Energy Storage Basics
The demand for electricity is seldom constant over time. Excess generating capacity available during periods of low demand can be used to energize an energy storage device. The stored energy can then be used to provide electricity during periods of high demand, helping to reduce power system loads during these times.
Energy storage can improve the efficiency and reliability of the electric utility system by reducing the requirements for spinning reserves to meet peak power demands, making better use of efficient baseload generation, and allowing greater use of renewable energy technologies. A "spinning reserve" is a generator that is spinning and synchronized with the grid, ready for immediate power generation — like a car engine running with the gearbox in neutral.
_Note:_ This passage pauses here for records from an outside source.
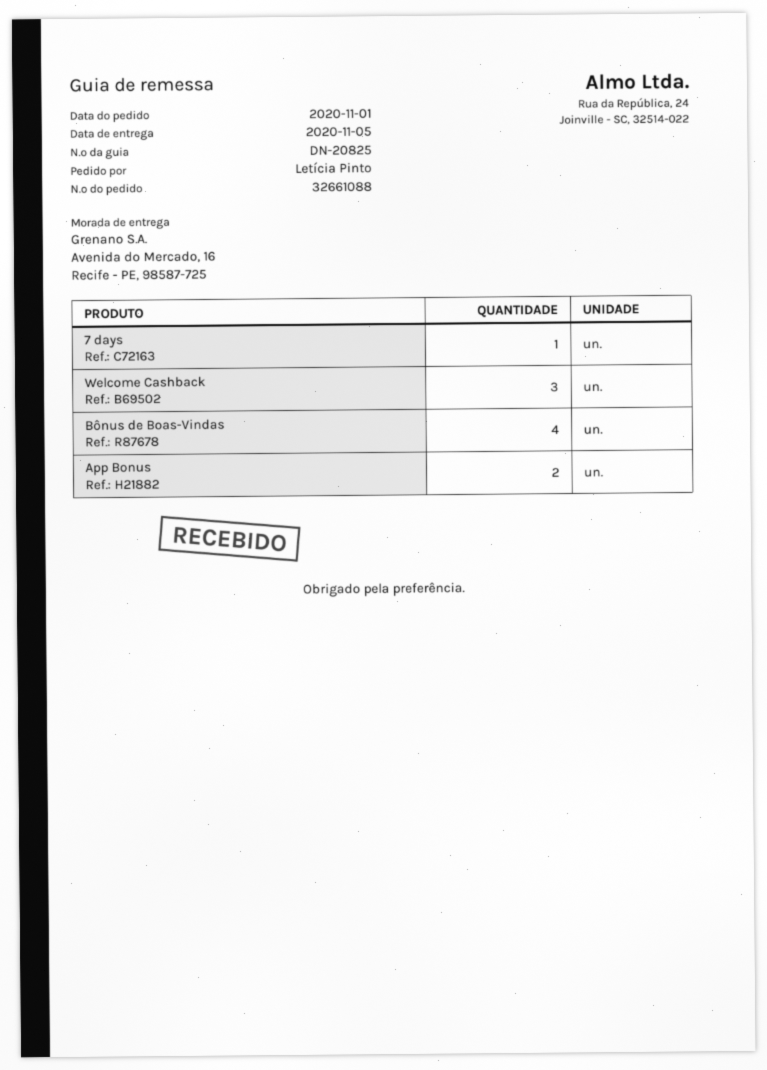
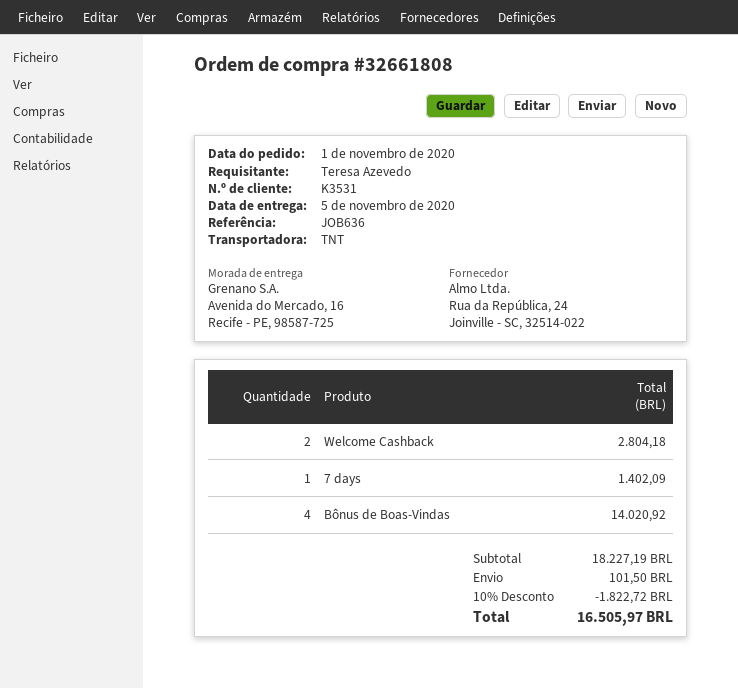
order number: 32661088 -> 32661808
ordered by: Letícia Pinto -> Teresa Azevedo
Welcome Cashback: 3 -> 2
App Bonus: 2 -> none

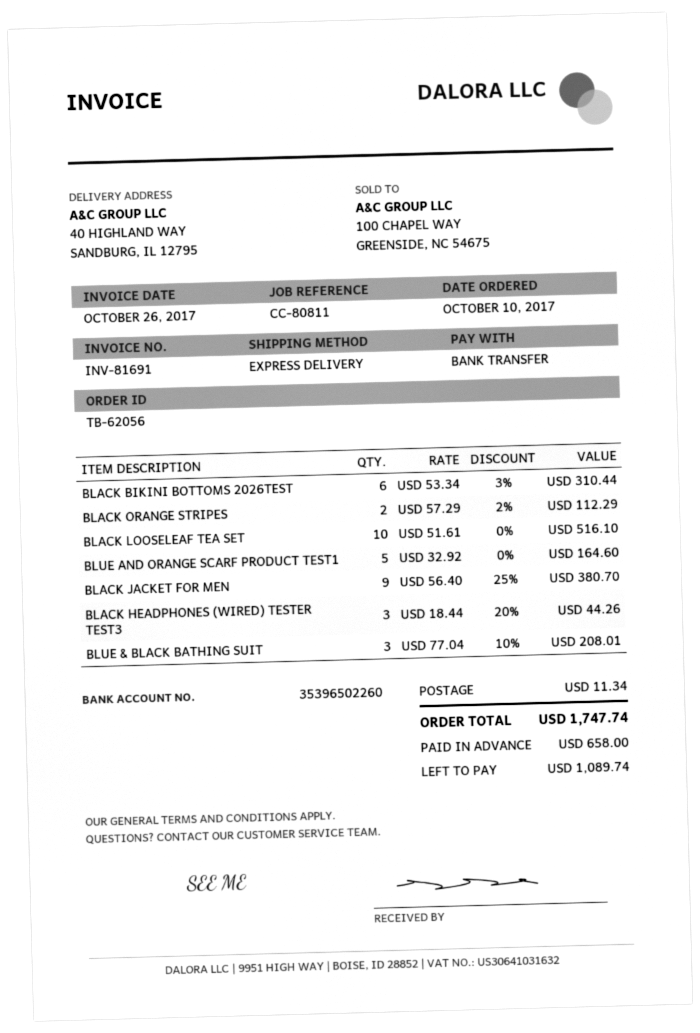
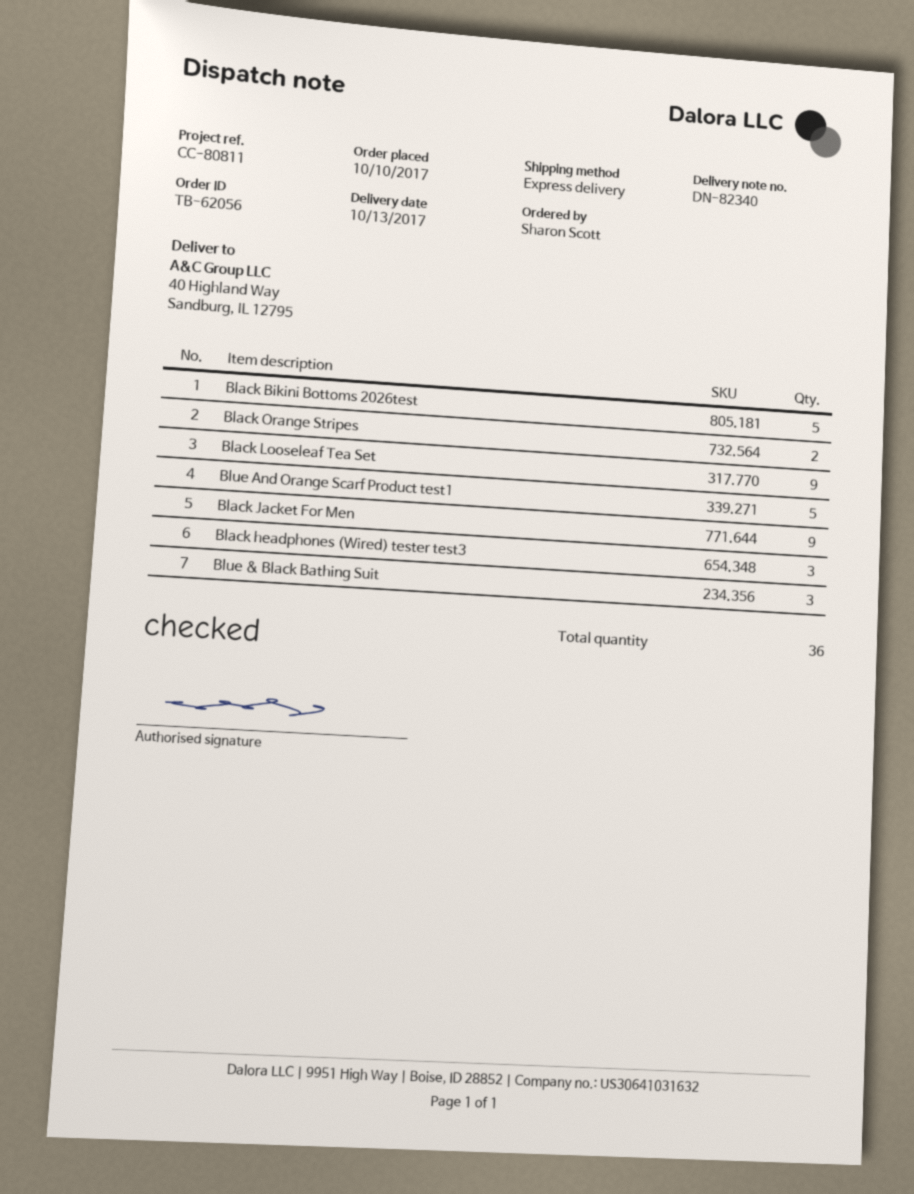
BLACK BIKINI BOTTOMS 2026TEST: 6 -> 5
BLACK LOOSELEAF TEA SET: 10 -> 9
The Independent System Operator (ISO) is required to maintain sufficient reserve generating capacity available for immediate power production. The term 'spinning' derives from the definition that spinning reserves must have generators spinning and synchronized with the grid, ready for immediate power generation.
Many renewable resources — wind and solar power, for example — are variable, i.e., they are not available all of the time. Storing energy from the renewable source allows supply to more closely match demand. For example, a storage system attached to a wind turbine could store energy captured around the clock — whenever the wind blows — and then dispatch that energy into the higher-priced midday market. And energy storage enables solar electricity to be used both day and night.
By reducing peak demands for power generation and offering greater flexibility among power supply options (including renewables), energy storage systems not only help utilities by improving their cost-effectiveness, reliability, power quality and efficiency, they also reduce the environmental impact of electricity generation, transmission, and distribution.